200 to 500 residential units suggested for Sears site; pedestrian bridge, boutique hotel also recommended
By BRIAN NADIG
The redevelopment of the former Sears site at Six Corners should include between 200 and 500 residential units, underground parking, outdoor areas for small concerts, a boutique hotel, a pedestrian bridge over Irving Park Road and an upscale bowling alley or a movie theater.
Those were among the top recommendations that more than 125 people made at the Nov. 14 community meeting hosted by Alderman John Arena (45th) and the Six Corners Association.
Arena said that the project’s developers, Tucker Development and Seritage Growth Properties, plan to use the recommendations to help guide the development but that market forces would ultimately decide the design of the project.

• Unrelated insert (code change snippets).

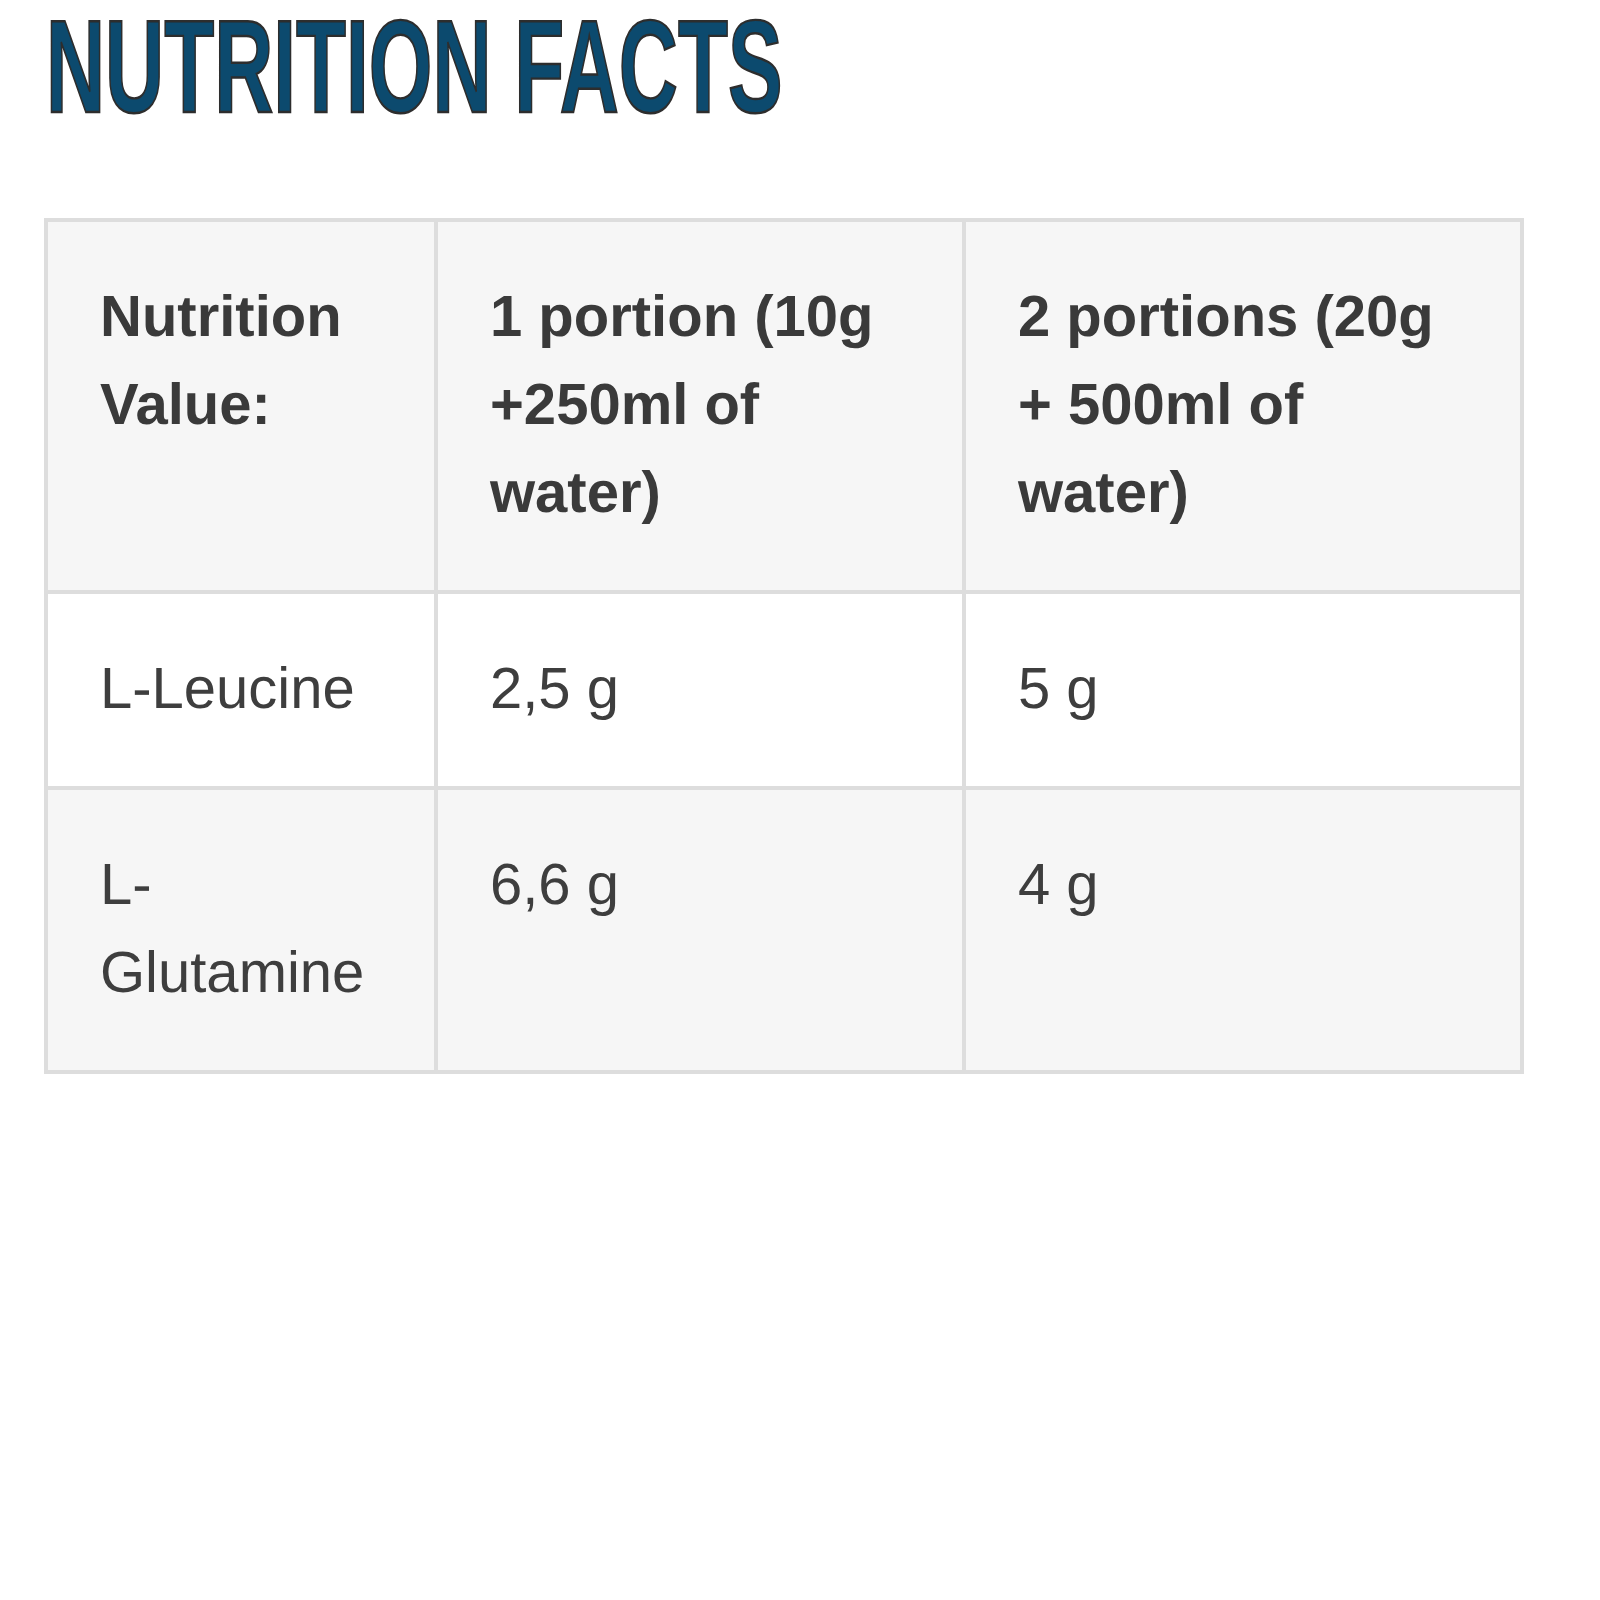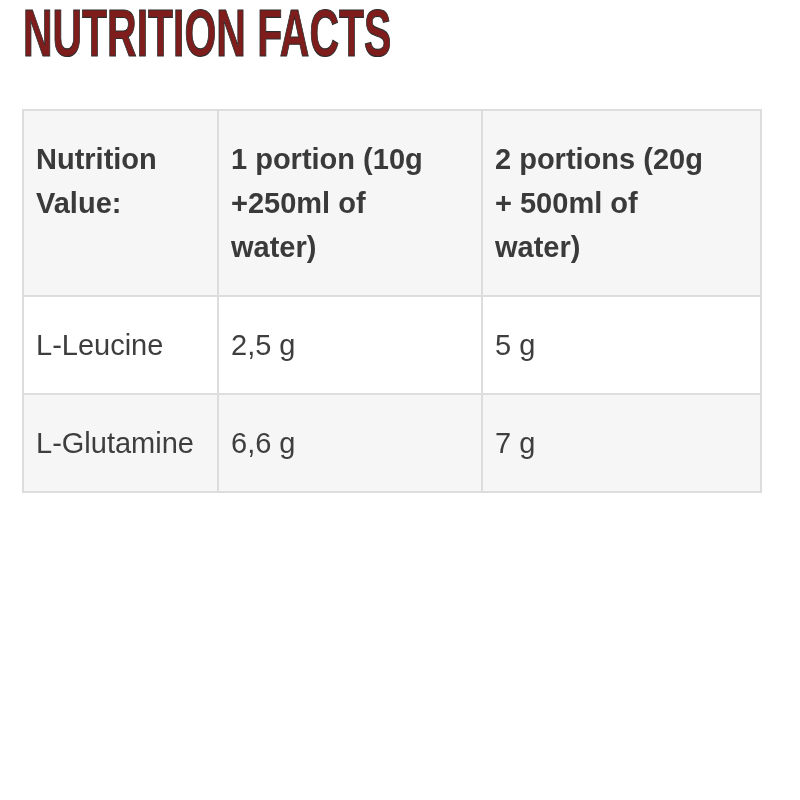--- a/index.html
+++ b/index.html
@@ -22,7 +22,7 @@
     height: 66px;
     line-height: 66px;
     font-size: 66px;
-    color: #7f1d1d;
+    color: #0c4a6e;
     white-space: nowrap;
   }
   .title-text {

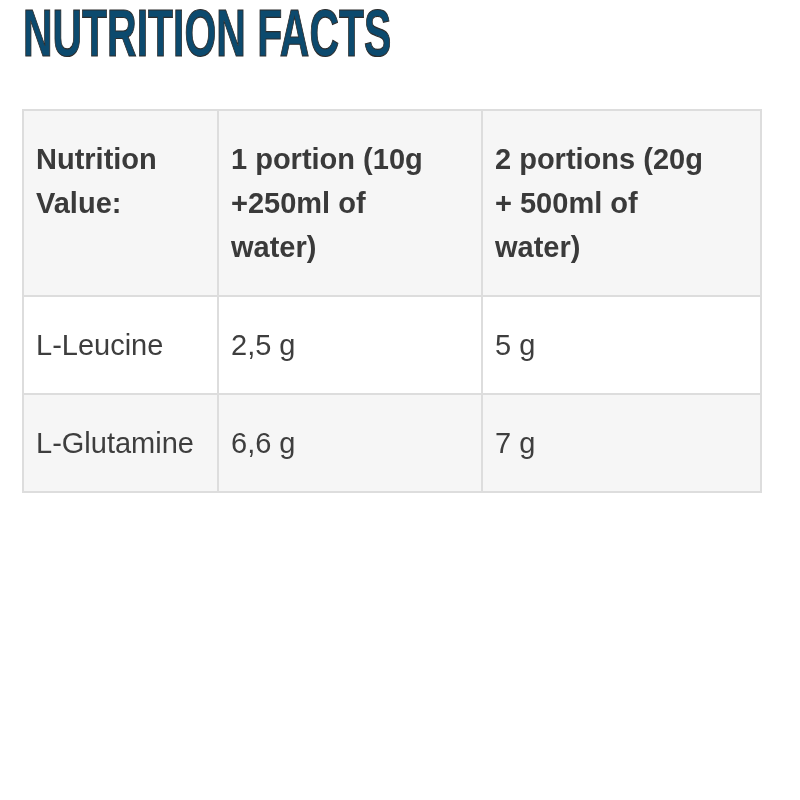--- a/index.html
+++ b/index.html
@@ -42,7 +42,7 @@
   .nutrition-table th,
   .nutrition-table td {
     border: 2px solid #dddddd;
-    padding: 26px 12px;
+    padding: 26px 26px;
     font-size: 29px;
     line-height: 44px;
     vertical-align: top;

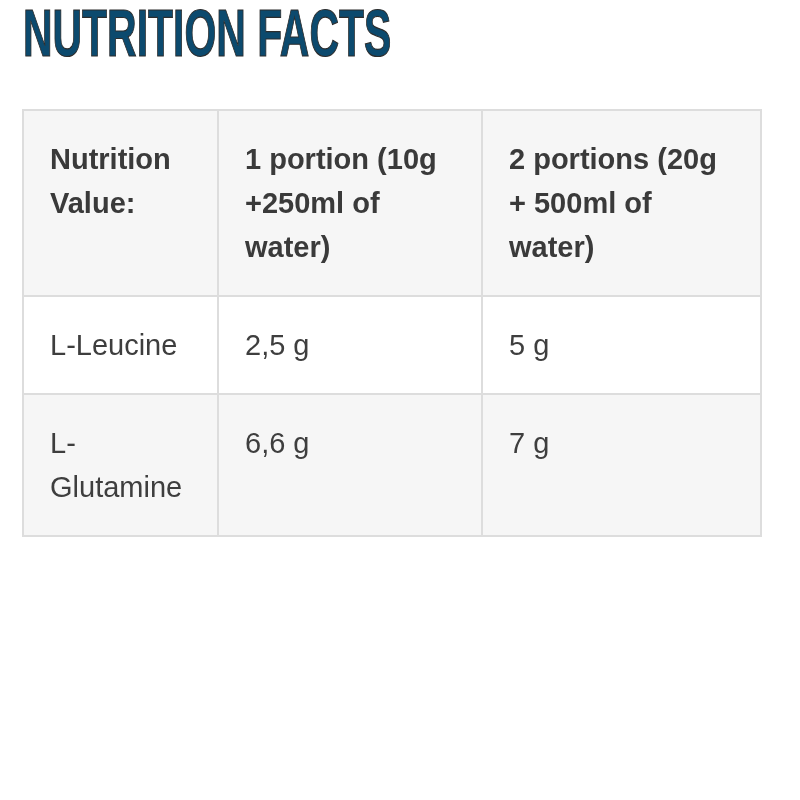--- a/index.html
+++ b/index.html
@@ -94,7 +94,7 @@
       <tr>
         <td>L-Glutamine</td>
         <td>6,6 g</td>
-        <td>7 g</td>
+        <td>4 g</td>
       </tr>
     </tbody>
   </table>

There is no guarantee which suggestions would make the final plan, Arena said.
A concept plan for the project showed 556 apartments, a movie theater and a fitness club, but Arena said that the initial plan was for marketing the project to potential commercial tenants and that the planning process has just begun as far as he was concerned. Arena has called for the project to exceed the minimum affordable housing requirements, which call for 10 percent of the units to meet city affordable housing guidelines.
In addition, the Six Corners Master Plan recommends that the corner glass facade of the former Sears store to rehabbed and reused as part of a new development on the parcel.
Arena said that the Sears redevelopment represents an opportunity to revitalize the commercial district. He also said that he expects the Peoples Gas North Shop at 3955 N. Kilpatrick Ave. to become available for redevelopment in the next couple of years, as the company is relocating to an industrial site at Pulaski Road and Peterson Avenue.
“Some people have said nothing is happening at Six Corners,” Arena said. “Well, it’s the darkest before the dawn. Well, we have a great opportunity to see a new dawn.”
At the meeting, residents were asked to visit different tables and give input on the topic being discussed at that table. The topics included housing, density, business use, environmental and safety.
During one of the discussions, residents were split on whether the residential units should be condominiums or rentals, and there was no consensus on the number of units, with most of the recommendations ranging from 200 to 500.
One resident said that high-end amenities such as a swimming pool and a fitness center are needed to help attract young professionals, while another resident said that some of the rental units should be geared toward seniors and should be more affordable than the planned 10-story luxury senior living complex at 4747 W. Irving Park Road, where monthly rents are expected to start at $4,400. That complex would include a mix of independent and assisted living units.
In some of the other discussions, a resident said that the project should include retail tenants which provide “an experience” for patrons. She said that a business like Pinstripes, which has several Chicago area locations and offers bowling, bocce ball and dining, would be a good fit for the community.
Another suggestion called for a French-style market in which smaller, local businesses could lease space on a temporary basis. Others called for designated pathways which would lead shoppers to the nearby public transportation options and a mid-block crossing on Irving Park Road. Due to the heavy volume of traffic on Irving Park, a pedestrian bridge was suggested.
Other residents at the meeting said that the outdoor public places in the development should be designed for year-round use and include the installation of retractable canopies. One recommendation called for a “turf serpent” like the one children run on at the Old Orchard Shopping Center in Skokie.